Major General Thomas Harrison was a regicide who was executed - hanged, drawn and quartered on 13 October 1660 at Charing Cross. Pepys was at his execution and he died bravely:
"I went out to Charing Cross, to see Major-General Harrison hanged, drawn, and quartered; which was done there, he looking as cheerful as any man could do in that condition"
" Several times he cried out, as he was drawn along, that he suffered in the most glorious cause in the world;" and when a low wretch asked him "Where's your good old cause now?" he replied " Here it is!" clapping his hand on his heart, "and I am going to seal it with my blood!"
I am very pleased Pete Coe has sung this song a lot - it not only expresses my republican sentiments but has also earned me a little money! Pete has the words slightly different from the way I sing it (I have no problem with that) but here it is the way I do it:
THE KINGS AND QUEENS OF ENGLAND
Charles the Second had eleven bastard children and
George the Third went mad
Edward the Seventh they think was Jack the Ripper and
Richard the Third weren't as bad (as Shakespeare said he was)

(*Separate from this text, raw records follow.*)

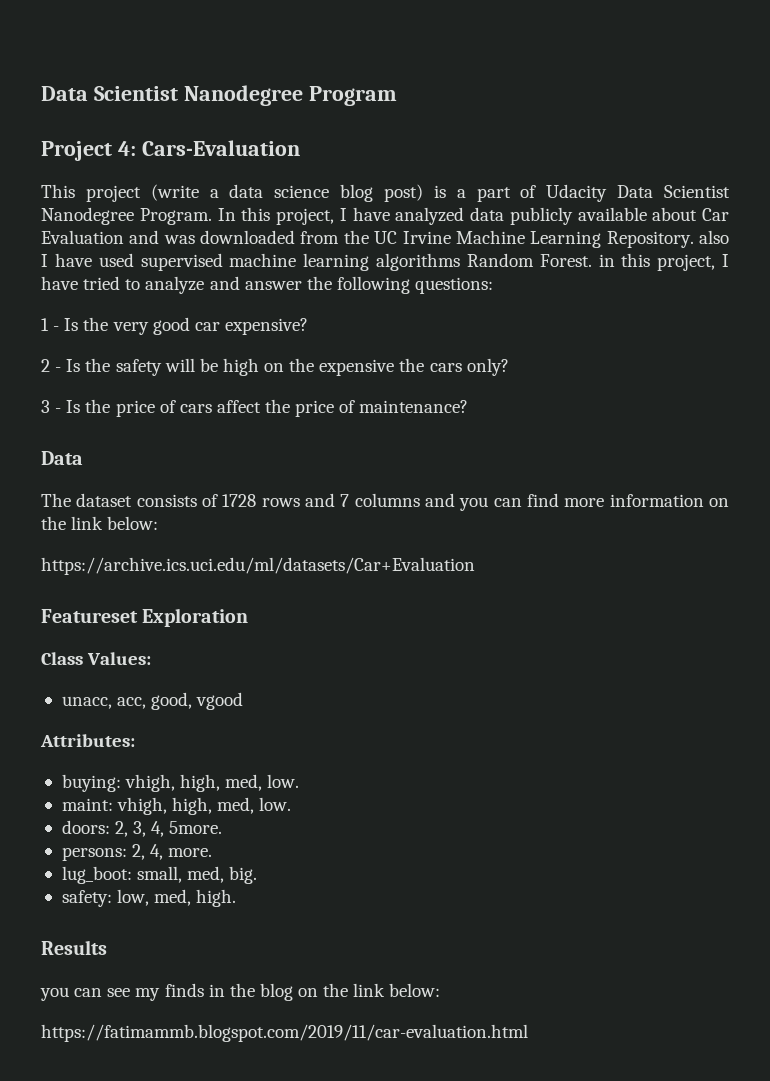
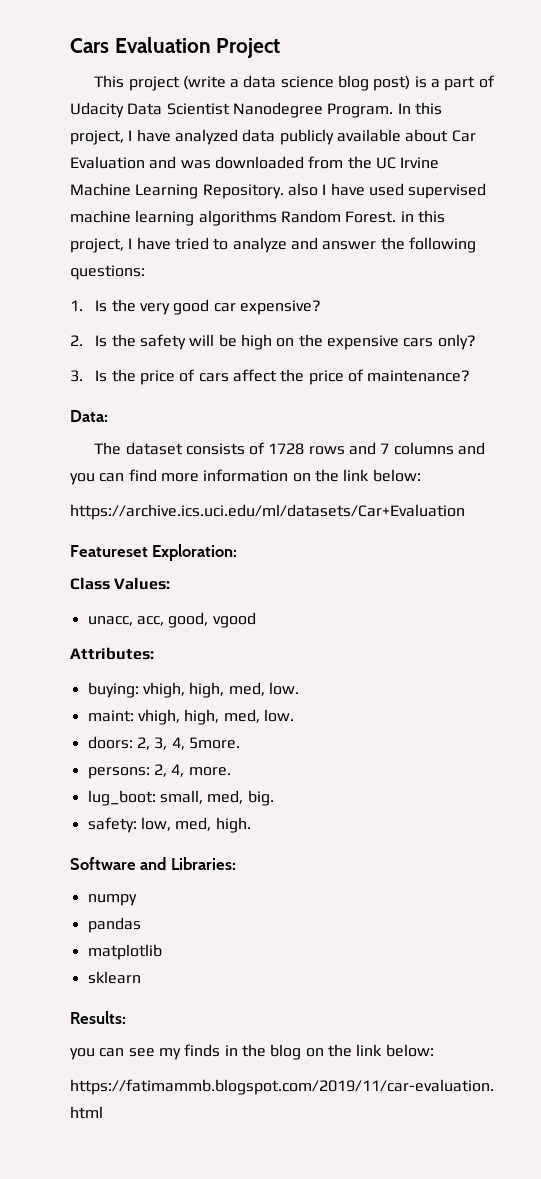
- Data Scientist Nanodegree Program
- Project 4: Cars-Evaluation
+ Cars Evaluation Project
- 1 - Is the very good car expensive?
+ 1. Is the very good car expensive?
- 2 - Is the safety will be high on the expensive the cars only?
+ 2. Is the safety will be high on the expensive cars only?
- 3 - Is the price of cars affect the price of maintenance?
- Data
+ 3. Is the price of cars affect the price of maintenance?
+ Data:
- Featureset Exploration
+ Featureset Exploration:
- Results
+ Software and Libraries:
+ numpy
+ pandas
+ matplotlib
+ sklearn
+ Results:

Victoria lay back and thought of England
Charles the First lost his head
The best thing about the kings and queens of England is that
Most of them are dead
Singing Rule Britannia, Britannia waives the rules,
Kings, Queens, Knaves and Jacks and tyrants, cheats and fools
William the Third was a Protestant and Dutch man and
James the First was a Scot
George the First spoke nothing else but German
What a mixed up, interbred lot!
William the First was grasping Norman bastard
And not one word is a lie
There hasn't been an English king of England
Since Harold got one in the eye
She was a well-heeled, blue blood Cinderella
Him Prince Charming with big ears
But he had a thing going with the ugly sister.
So it ended all in tears
Arise now you ghosts of old Oliver Cromwell
Brave Harrison and Tom Paine
Rid our land of this monstrous carbuncle
Bring sunshine after the reign
One of my inspirations for the song was Paine:
"England, since the conquest, hath known some few good monarchs, but groaned beneath a much larger number of bad ones, yet no man in his senses can say that their claim under William the Conqueror is a very honorable one. A French bastard landing with an armed banditti, and establishing himself king of England against the consent of the natives, is in plain terms a very paltry rascally original. It certainly hath no divinity in it. However, it is needless to spend much time in exposing the folly of hereditary right, if there are any so weak as to believe it, let them promiscuously worship the ass and lion, and welcome. I shall neither copy their humility, nor disturb their devotion"
Tom Paine – Common Sense p. 23
Someone wrote in a review of one of Pete's performances of "Vic Gammon's spiteful mockery of the royal lineage". Spiteful? Really? I would say honest! You don't have to make it up. I am quite happy with the rest of the quote.
I have recently retired so may get round to recording my own songs at some stage.